On April 17, Energy Secretary Chris Wright told a congressional hearing that the Department of Energy would retain funding for two flagship Direct Air Capture hubs that had been under review since October. The South Texas DAC Hub, anchored by Occidental Petroleum, and Project Cypress in Louisiana, run by Heirloom, Climeworks, and Battelle, will keep their combined $1.2 billion in federal awards.

Most coverage has framed this as good news for climate tech. It is. But the more interesting story is why these two projects survived when other clean energy awards were cut, and what that says about how climate tech needs to position itself over the next 18 months.

What actually happened

In October 2025, the DOE put a large group of Biden-era awards under review. Some of those projects were eventually cancelled. The DAC hubs were not. Secretary Wright’s framing is the key part. He said the DOE backed projects that had a credible way to be helpful. He did not frame them around emissions reduction. He framed them around practical usefulness.

The pattern in the survivors

Three things stand out. First, the captured carbon has an industrial use case. Some of the CO2 is being directed toward synthetic jet fuel and other low-carbon fuels, which makes the projects easier to pitch as an energy security story rather than only a climate story.

Second, both projects are in red states with strong Republican political support. These are not abstract climate moonshots. They are industrial projects in places where local political support matters.

Third, the developers have strong ties to incumbent energy and industrial players. Occidental is one of the clearest examples of that. The bridge between climate technology and the existing energy economy is built directly into these projects.

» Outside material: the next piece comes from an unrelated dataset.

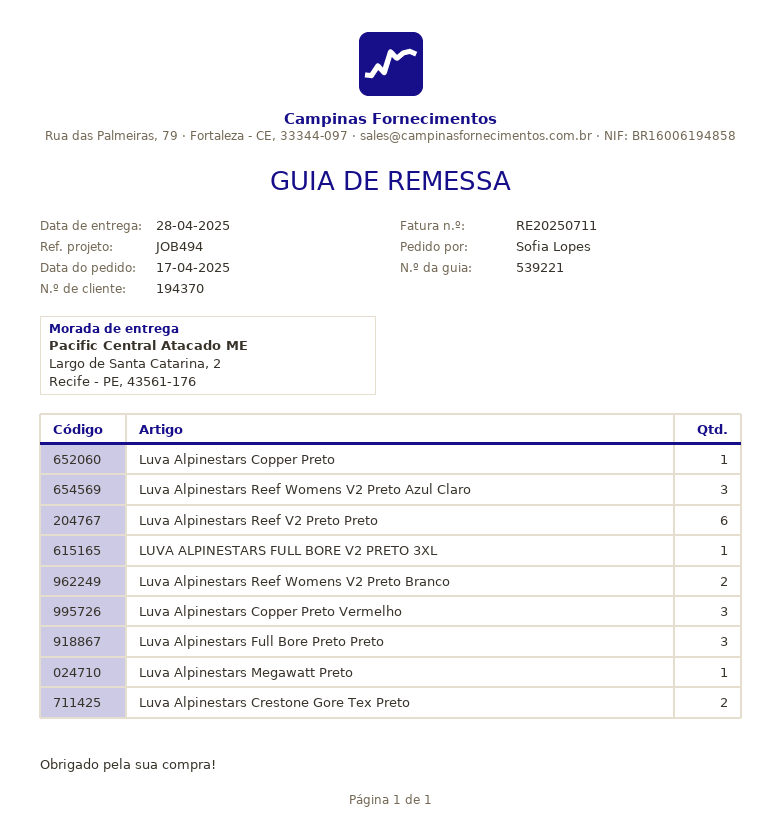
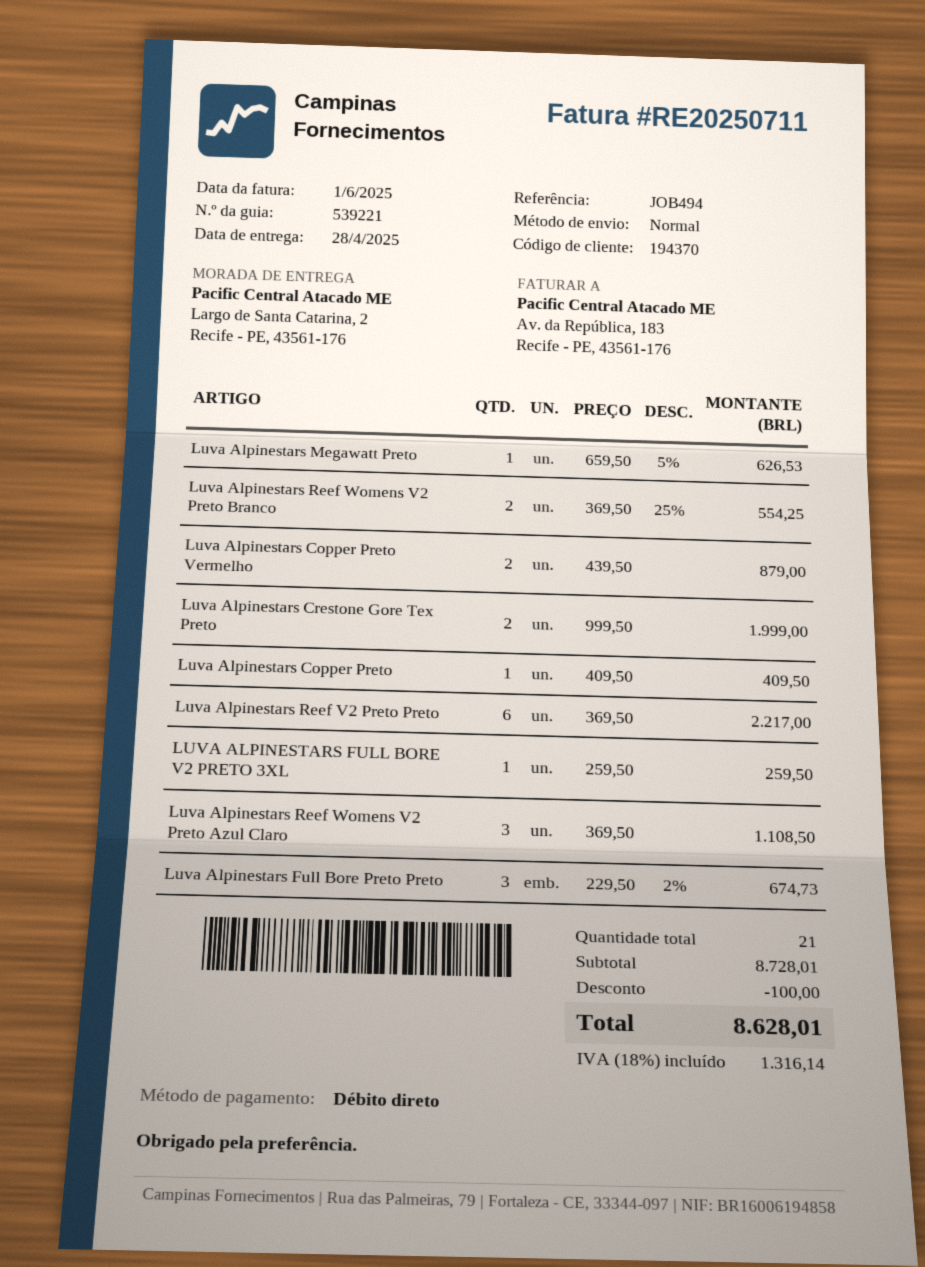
Luva Alpinestars Copper Preto Vermelho: 3 -> 2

What this means for climate tech investing

The message for founders and investors is uncomfortable but useful. Pure-play emissions reduction, with no industrial co-product, no security angle, and no incumbent partner, is going to be much harder to fund through this administration.

But climate technology that can be framed as energy security, domestic manufacturing, supply chain resilience, or industrial competitiveness has a clearer path. The same DAC technology that looked politically exposed in October became politically defensible in April once the fuel security story became stronger.

That makes framing more than a marketing choice. For a lot of climate companies right now, it looks closer to a survival question.

What I’m watching

I am watching whether the next round of DAC support follows the same pattern. If the next surviving projects are also in politically friendly geographies with industrial partners, then this starts to look like a real playbook rather than a one-off decision.

I am also watching what happens if the broader fuel security narrative weakens. The funding decision is one thing. Whether these projects keep enough political support to actually get built is another.

My take

I think the climate tech industry just got a useful, if unwelcome, lesson. The technologies most likely to survive policy whiplash are not always the ones with the cleanest climate logic. They are the ones with the most defensible second story.

That is not a celebration of the moment. It is a constraint to design around. Founders who internalize it early will have a better shot at raising capital and surviving. Founders who do not will spend more time trying to defend why their pitch still starts with carbon math alone.

This is a personal essay, not investment advice.